§ **DATASET CONTENT**
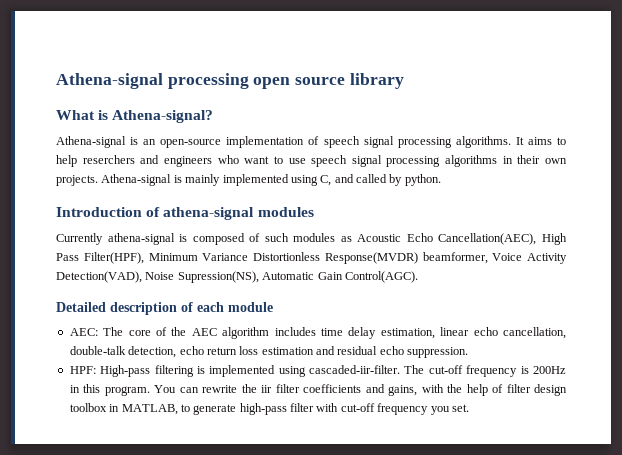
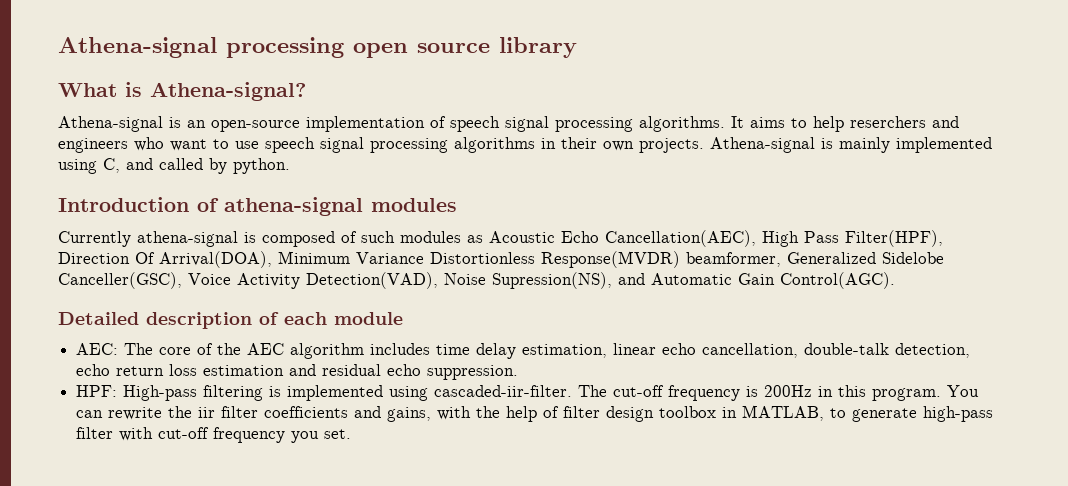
- Currently athena-signal is composed of such modules as Acoustic Echo Cancellation(AEC), High Pass Filter(HPF), Minimum Variance Distortionless Response(MVDR) beamformer, Voice Activity Detection(VAD), Noise Supression(NS), Automatic Gain Control(AGC).
+ Currently athena-signal is composed of such modules as Acoustic Echo Cancellation(AEC), High Pass Filter(HPF), Direction Of Arrival(DOA), Minimum Variance Distortionless Response(MVDR) beamformer, Generalized Sidelobe Canceller(GSC), Voice Activity Detection(VAD), Noise Supression(NS), and Automatic Gain Control(AGC).

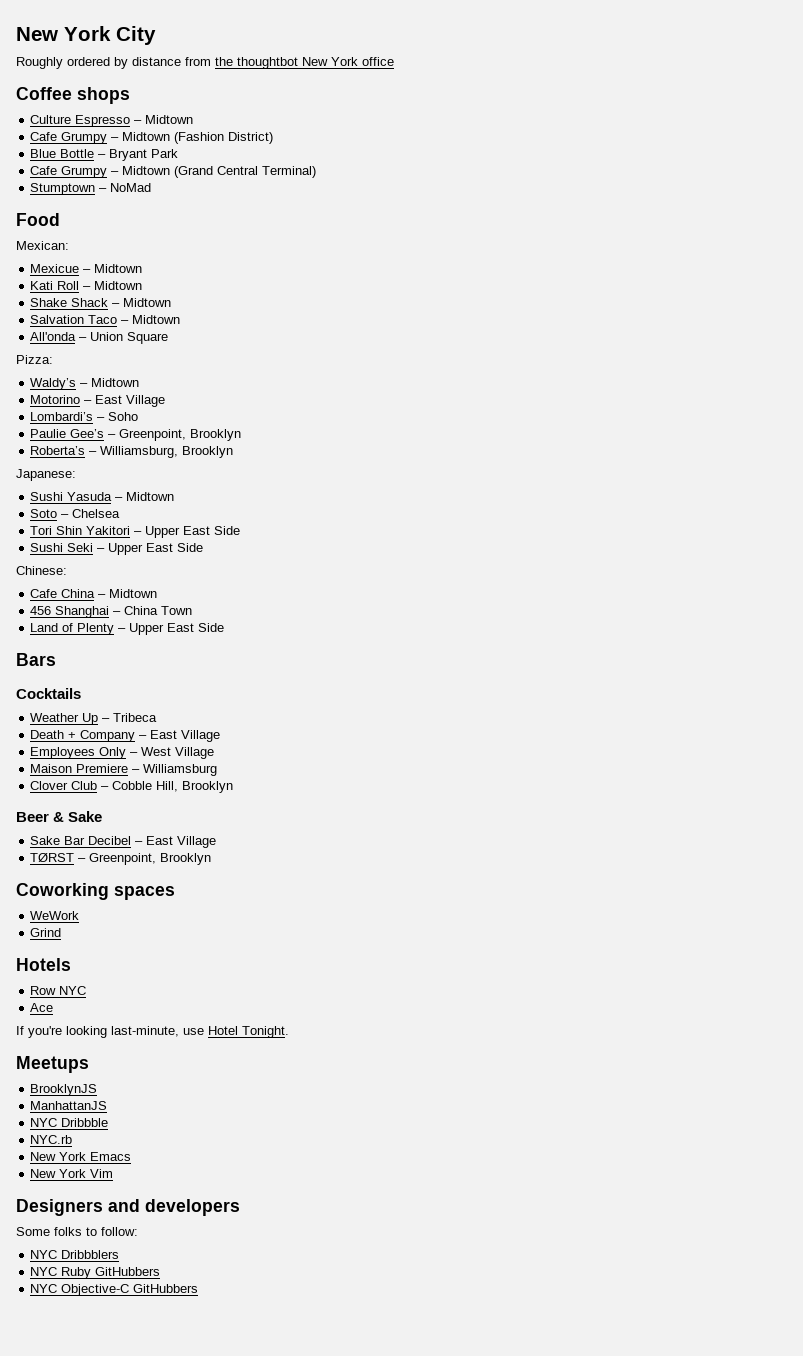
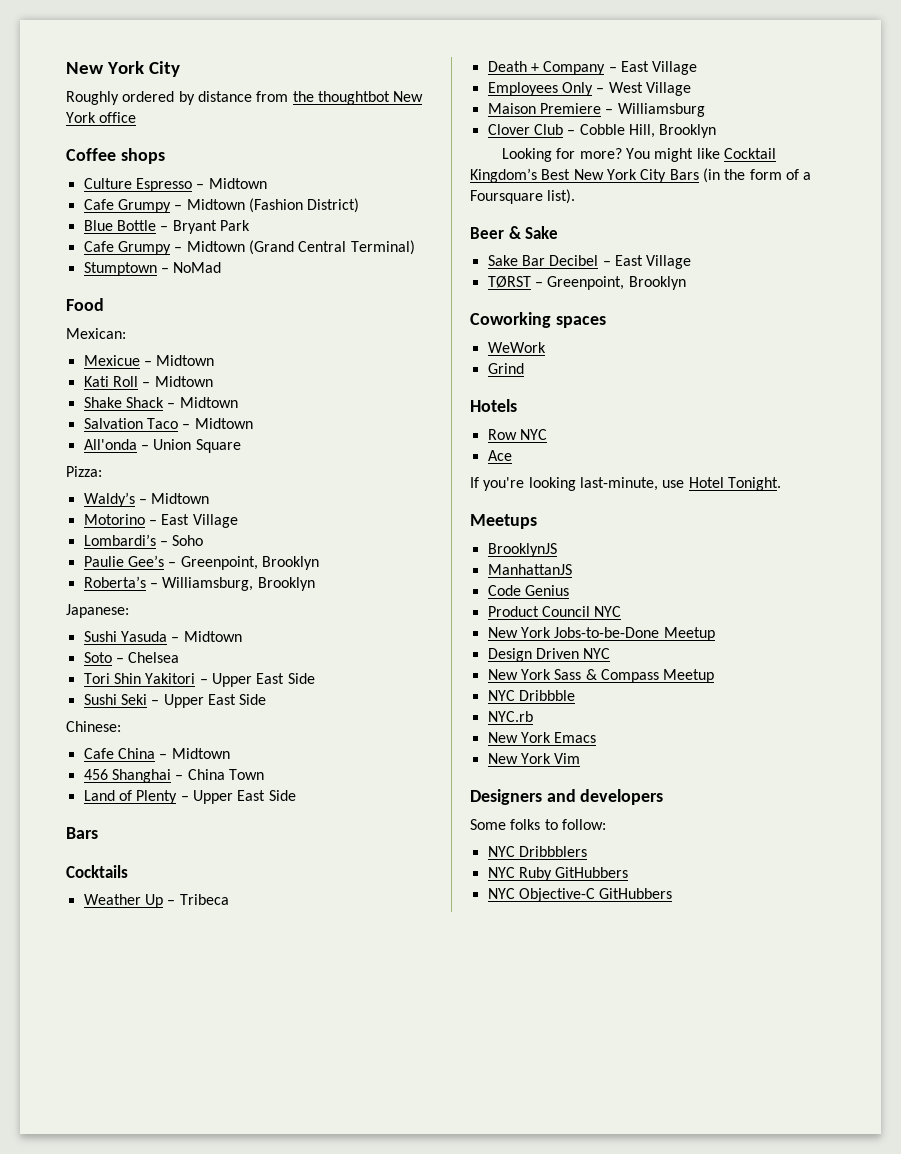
+ Looking for more? You might like Cocktail Kingdom’s Best New York City Bars (in the form of a Foursquare list).
+ Code Genius
+ Product Council NYC
+ New York Jobs-to-be-Done Meetup
+ Design Driven NYC
+ New York Sass & Compass Meetup

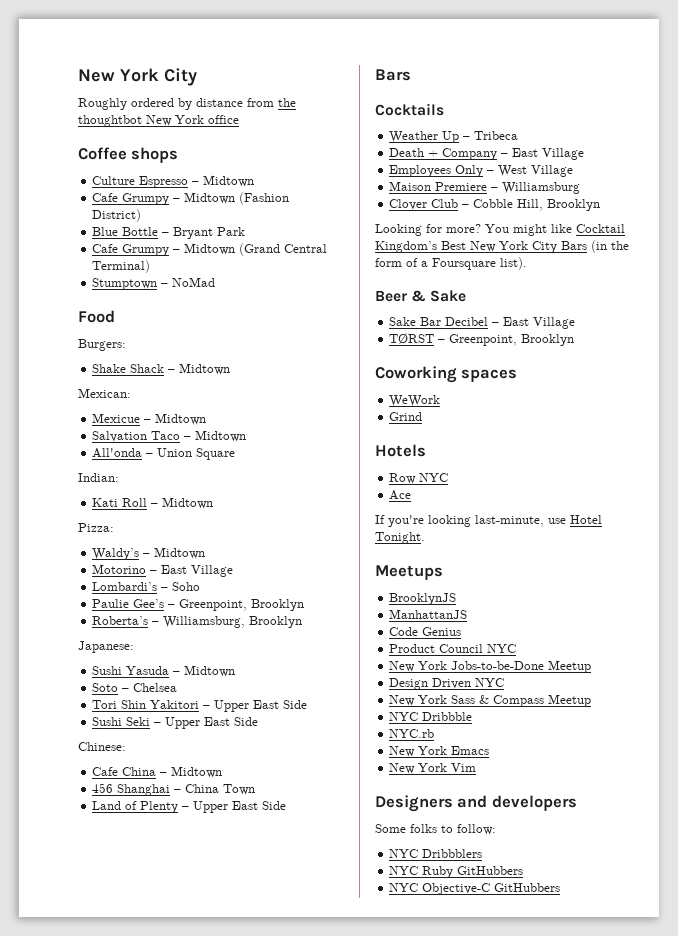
+ Burgers:
+ Shake Shack – Midtown
- Kati Roll – Midtown
- Shake Shack – Midtown
+ Indian:
+ Kati Roll – Midtown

§ **WHAT YOU HAVE TO DO**
Say how many lines of the material above contain the string "York". Write nothing but the number.

§ **ANSWER AREA**
3